---------- Working data ----------
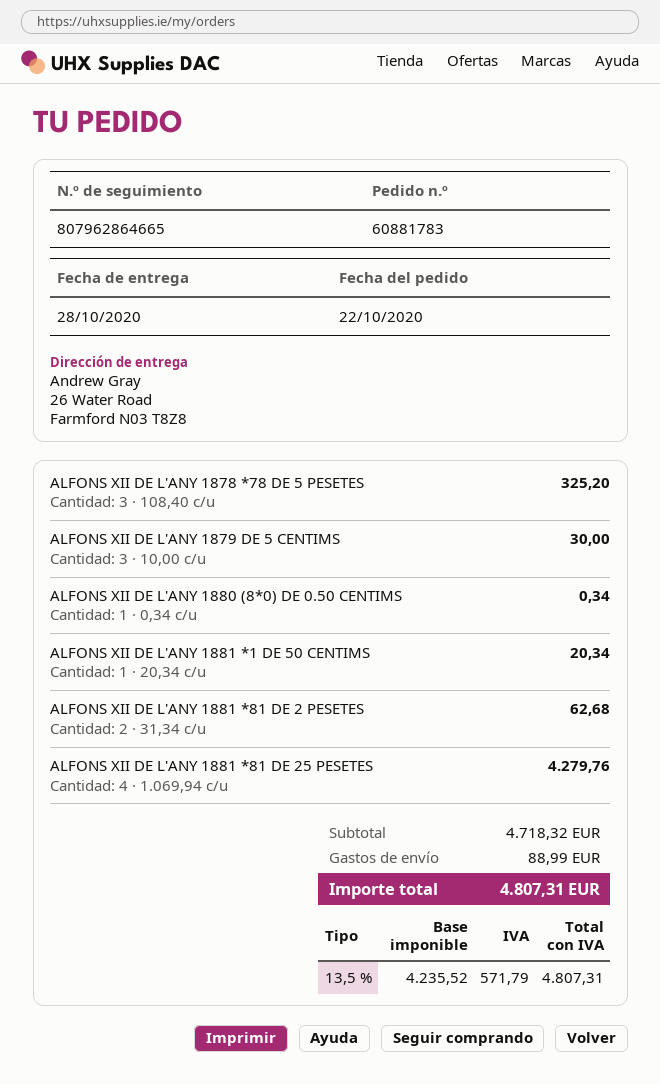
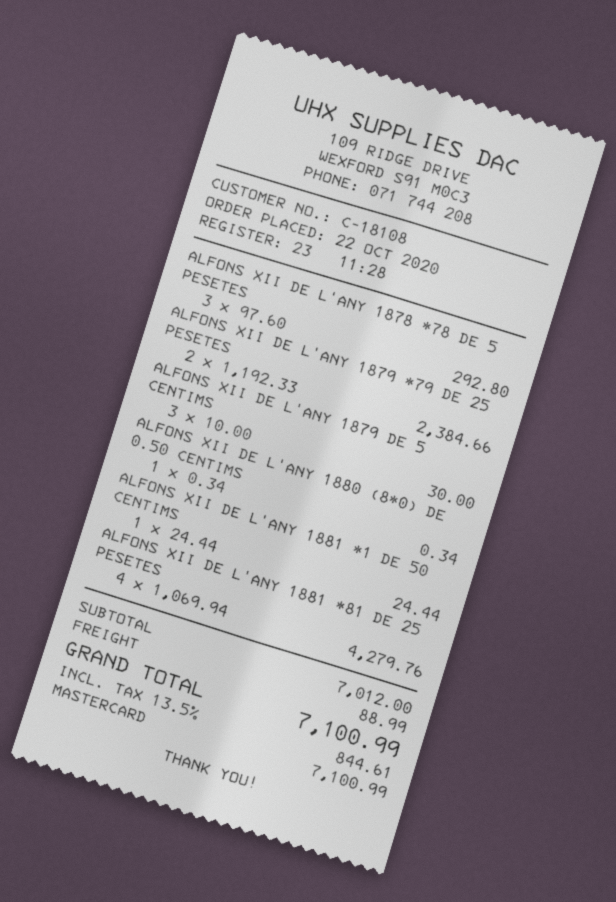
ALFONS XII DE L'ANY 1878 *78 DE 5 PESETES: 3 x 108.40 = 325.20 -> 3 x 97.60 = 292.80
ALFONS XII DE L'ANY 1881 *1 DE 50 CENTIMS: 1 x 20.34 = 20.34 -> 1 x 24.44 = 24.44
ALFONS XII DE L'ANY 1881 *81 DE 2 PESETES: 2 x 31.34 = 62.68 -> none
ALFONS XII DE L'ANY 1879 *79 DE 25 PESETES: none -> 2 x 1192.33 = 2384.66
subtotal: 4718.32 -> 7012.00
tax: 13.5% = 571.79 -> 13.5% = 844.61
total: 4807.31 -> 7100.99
----------
#### Work instructions:
Each entry above should be restated word for word, though no picture may appear in the copy.

#### Result below:
ALFONS XII DE L'ANY 1878 *78 DE 5 PESETES: 3 x 108.40 = 325.20 -> 3 x 97.60 = 292.80
ALFONS XII DE L'ANY 1881 *1 DE 50 CENTIMS: 1 x 20.34 = 20.34 -> 1 x 24.44 = 24.44
ALFONS XII DE L'ANY 1881 *81 DE 2 PESETES: 2 x 31.34 = 62.68 -> none
ALFONS XII DE L'ANY 1879 *79 DE 25 PESETES: none -> 2 x 1192.33 = 2384.66
subtotal: 4718.32 -> 7012.00
tax: 13.5% = 571.79 -> 13.5% = 844.61
total: 4807.31 -> 7100.99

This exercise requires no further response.